- Born: Alexandra Maria Micu Transylvania, Romania
- Occupation: Model
- Modeling information
- Height: 5 ft 10 in (178 cm)
- Hair color: Brown
- Eye color: Brown
- Agency: Ford Models (New York and Paris); Elite Model Management (Milan);

= Alexandra Micu =

Romanian fashion model

Alexandra Maria Micu is a Romanian fashion model. Her clients include: Chanel, Dior, Dolce & Gabbana, Ralph Lauren, and Versace. She has also featured in the Italian version of Elle and various international versions of Harper's Bazaar and Vogue.

Models.com has described Micu as a "hypnotic beauty."

Ford Models has described Micu as having "unforgettable presence and beauty."

== Early life ==
Micu grew up in Transylvania, Romania.

Prior to modelling, Micu spent five years on the school cheerleading team, but had to stop when she took up modelling.

Micu has stated that her parents used to say that she looked fake in photographs, but her mum would tell her that she was "really beautiful," Micu expanded that "even today when my friends take pictures of me, I don’t look nice."

== Career ==
Micu was an international finalist for the 2014 edition of the Elite Model Look, which lead to her being signed by an agency.

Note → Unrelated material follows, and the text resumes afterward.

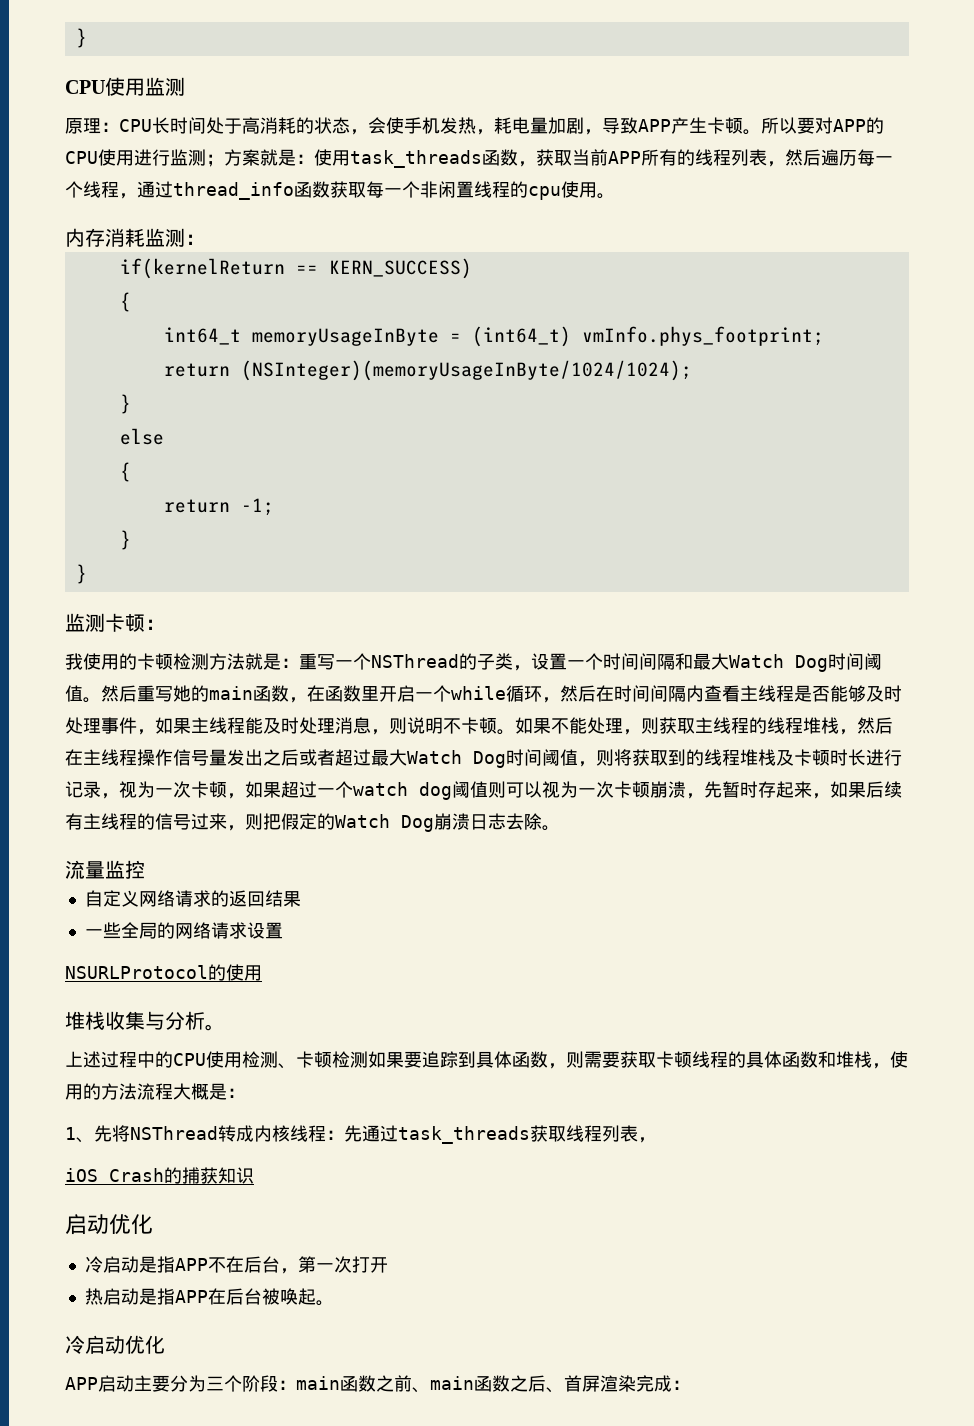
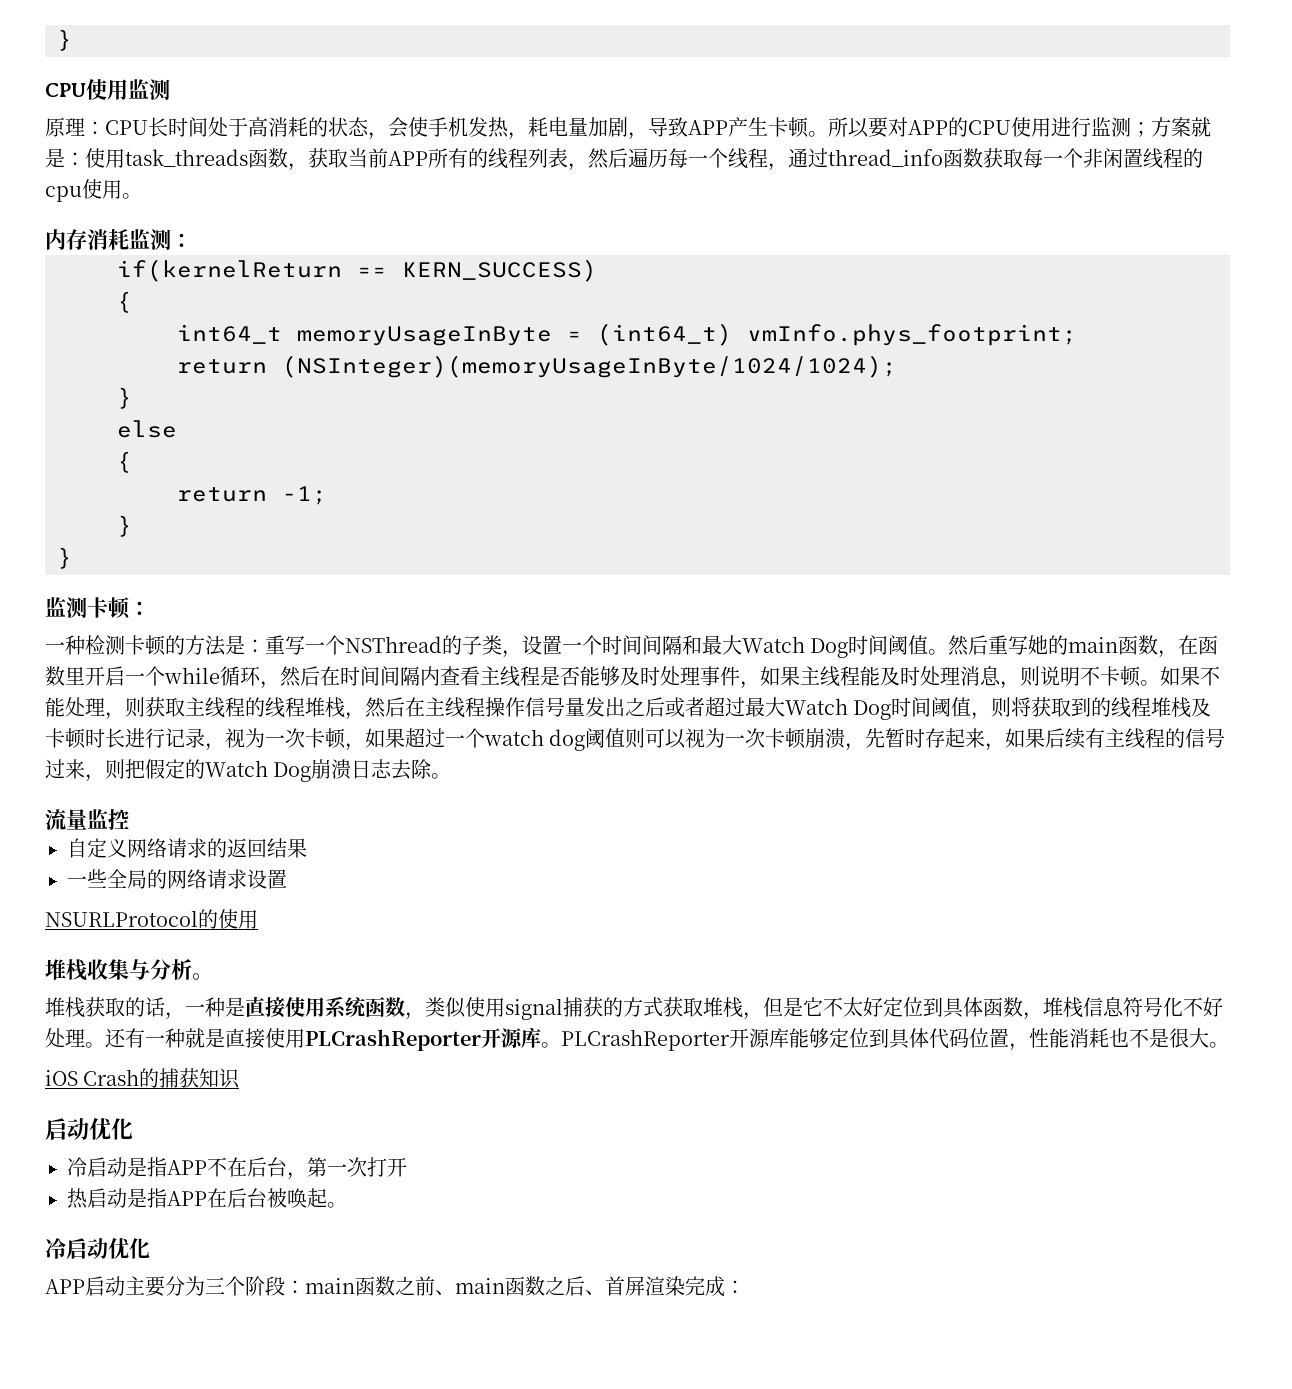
[65,653,263,670] 我使用的卡顿检测方法就 -> [45,635,226,656] 一种检测卡顿的方法
[65,1051,908,1069] [65,1083,245,1100] [65,1125,656,1144] 上述过程中的CPU使用检测、卡顿检测如果要追踪到具体函数，则需要获取卡顿线程的具体函数和堆栈，使用的方法流程大概是： // 1、先将NSThread转成内核线程：先通过task_threads获取线程列表， -> [45,996,1223,1020] [45,1027,1229,1051] 堆栈获取的话，一种是直接使用系统函数，类似使用signal捕获的方式获取堆栈，但是它不太好定位到具体函数，堆栈信息符号化不好处理。还有一种就是直接使用PLCrashReporter开源库。PLCrashReporter开源库能够定位到具体代码位置，性能消耗也不是很大。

Micu exclusively walked for Louis Vuitton for the Fall/Winter 2016 and the Spring/Summer 2017 seasons.

Micu has twice featured in editorials for the French version of Numéro, firstly in April 2017 and subsequently in February 2019. She has also featured in an editorial for Self Service Magazine for their Spring/Summer 2017 release and for Wonderland Magazine for their Fall 2018 release.

Micu "really likes" being in front of the camera, saying "it's what I enjoy most about modelling."

== Style ==
Micu's style is influenced by her mood, which was also true as a teenager, elaborating that she was "always into clothes and playing with different patterns and prints." Micu prefers dressing "a little bit more masculine than feminine," because it makes her feel "very powerful."

== Agency representation ==
Micu is represented by Ford Models in New York and Paris, they also represent Fran Summers and Lulu Tenney.